A vial of ceftriaxone, manufactured and sold in Russia
Ceftriaxone and other third-generation cephalosporin antibiotics are used to treat organisms that tend to be resistant to many other antibiotics.[7] Due to emergent resistance, ceftriaxone should not be used for the treatment of Enterobacter infections.[7] Before using ceftriaxone, it is important to determine the susceptibility of the bacteria.[8] If sepsis is being considered, empiric therapy may be initiated prior to susceptibility testing.[7]

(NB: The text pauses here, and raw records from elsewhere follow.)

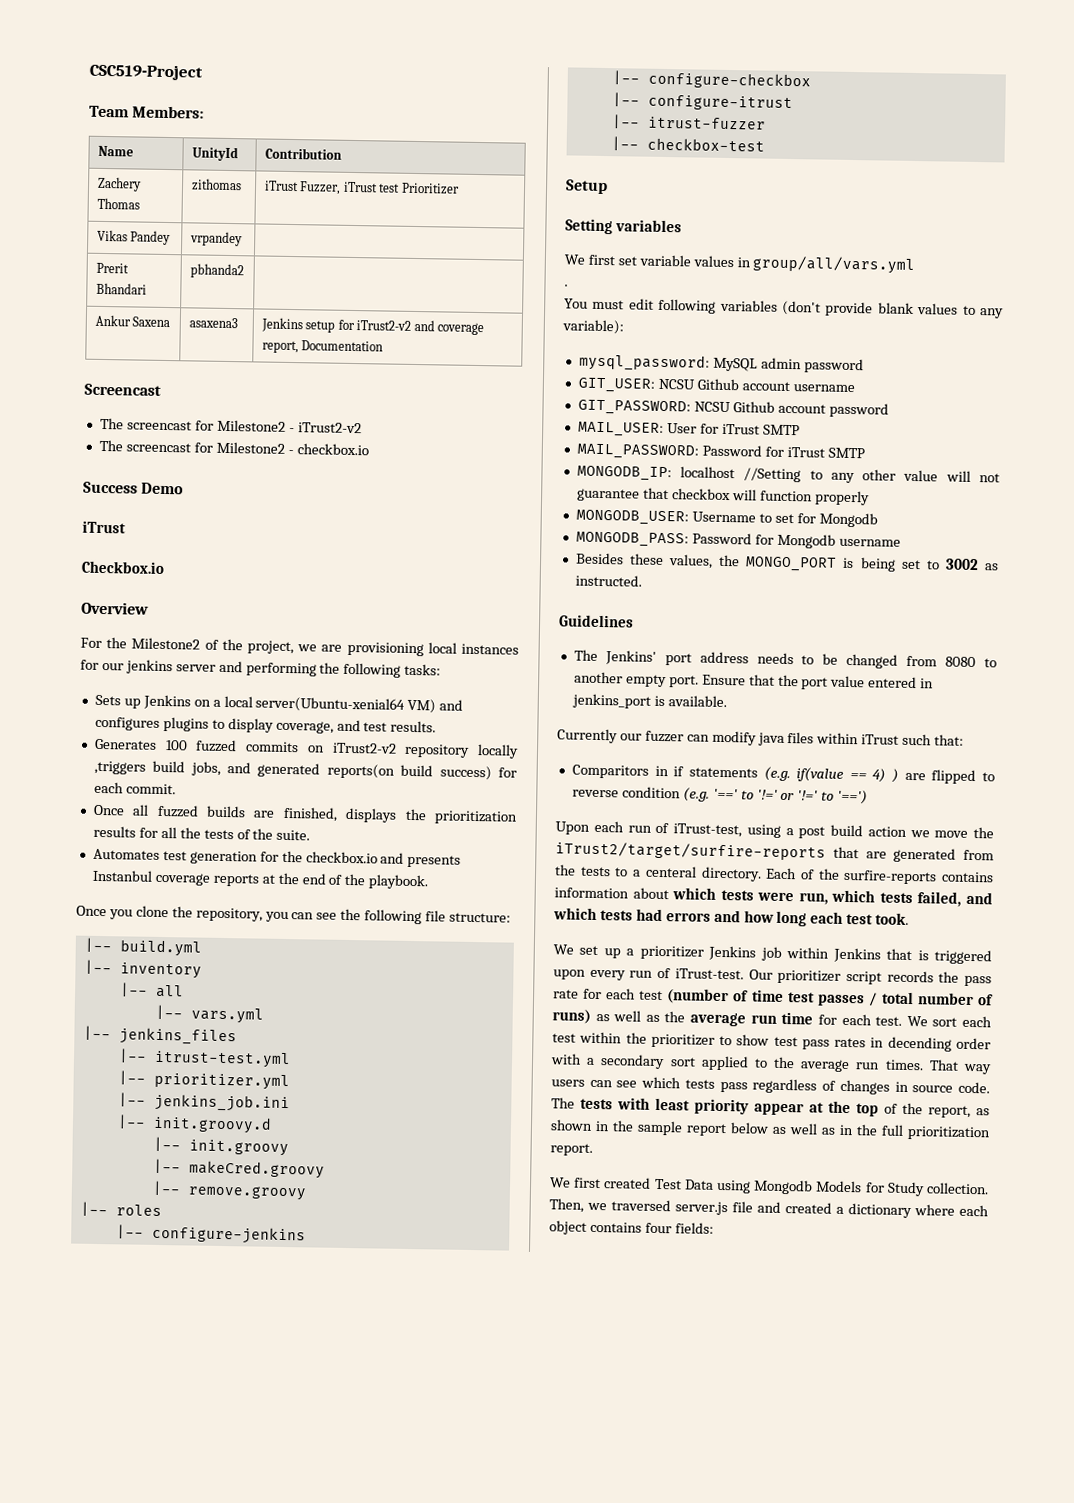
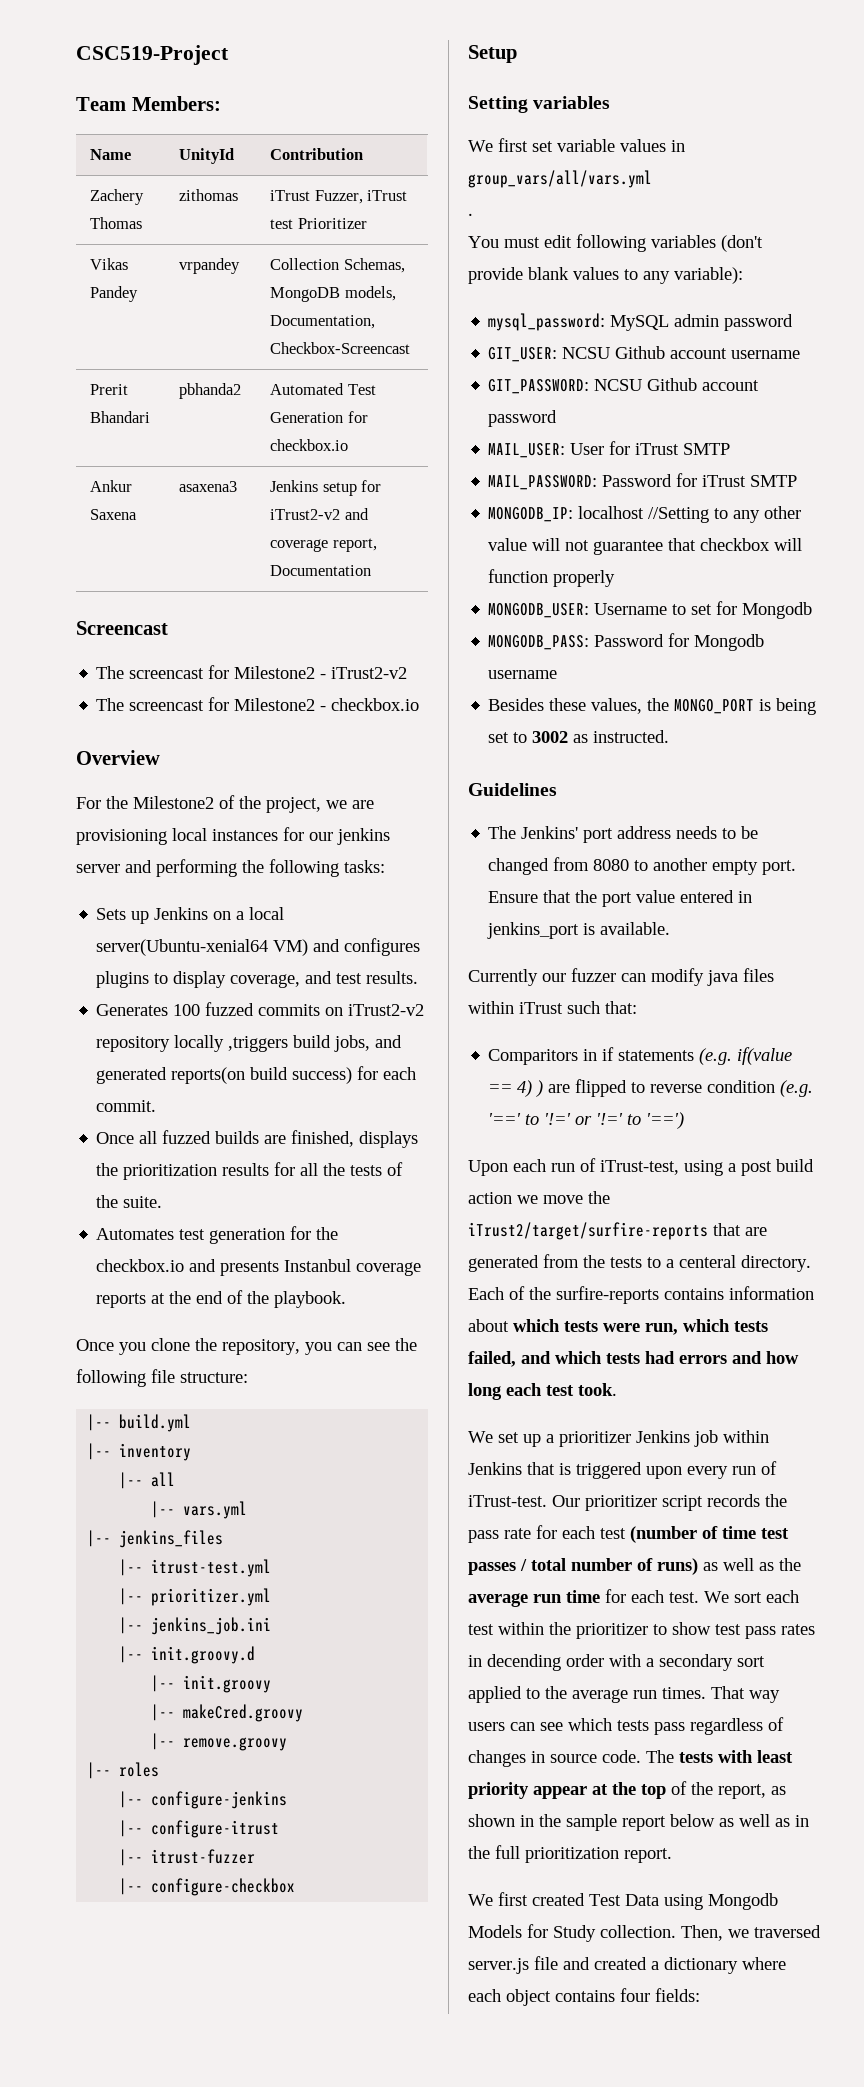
[95,262,129,274] [95,282,147,295] [189,263,244,279] // Prerit Bhandari | pbhanda2 | -> [270,258,405,273] [270,286,396,302] [270,315,376,329] [270,342,411,354] [90,384,129,395] [90,411,151,423] [179,383,242,399] [270,383,376,395] [270,411,368,423] [270,439,349,451] Collection Schemas, MongoDB models, Documentation, Checkbox-Screencast // Prerit Bhandari | pbhanda2 | Automated Test Generation for checkbox.io
[83,481,185,495] [82,520,126,534] [81,560,164,574] // Success Demo // iTrust // Checkbox.io -> (420, 704) none
[611,70,811,90] // |-- configure-checkbox -> (288, 1800) none
[646,137,765,152] checkbox-test -> [151,1878,296,1896] configure-checkbox
[752,255,916,275] group/all/vars.yml -> [468,170,652,188] group_vars/all/vars.yml

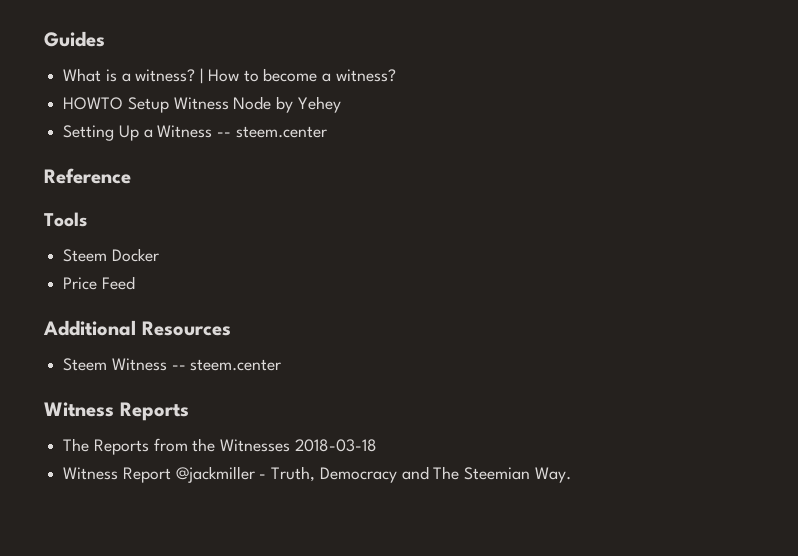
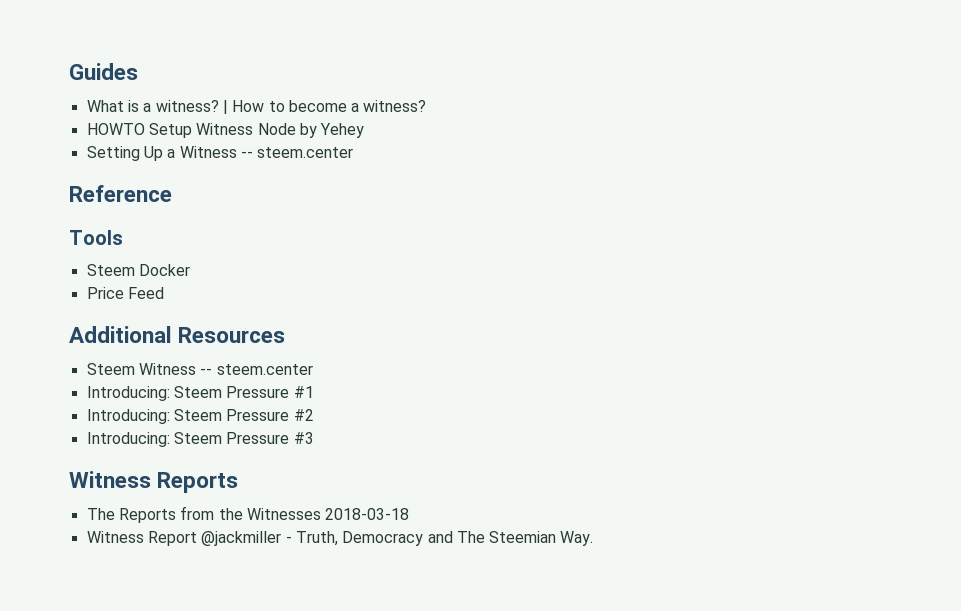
(282, 365) none -> [86,386,314,401] [86,409,314,424] [86,432,314,447] // Introducing: Steem Pressure #1 // Introducing: Steem Pressure #2 // Introducing: Steem Pressure #3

In combination with doxycyclineorazithromycin, ceftriaxone used to be recommended by the United States Centers for Disease Control and Prevention (CDC) for the treatment of uncomplicated gonorrhea. Due to increased risk of developing azithromycin resistant strains and the high efficacy of higher doses of ceftriaxone the guidance has been updated to mono-antibiotic therapy with a higher dose of ceftriaxone.[10]
Like other third-generation cephalosporins, ceftriaxone is active against Citrobacter spp., Serratia marcescens, and beta-lactamase-producing strains of Haemophilus and Neisseria.[7] However, unlike ceftazidime and cefoperazone, ceftriaxone does not have useful activity against Pseudomonas aeruginosa.[7] It is generally not active against Enterobacter species, and its use should be avoided in the treatment of Enterobacter infections, even if the isolate appears susceptible, because of the emergence of resistance.[7] Some organisms, such as Citrobacter, Providencia, and Serratia, have the ability to become resistant through the development of cephalosporinases (enzymes that hydrolyze cephalosporins and render them inactive).[7]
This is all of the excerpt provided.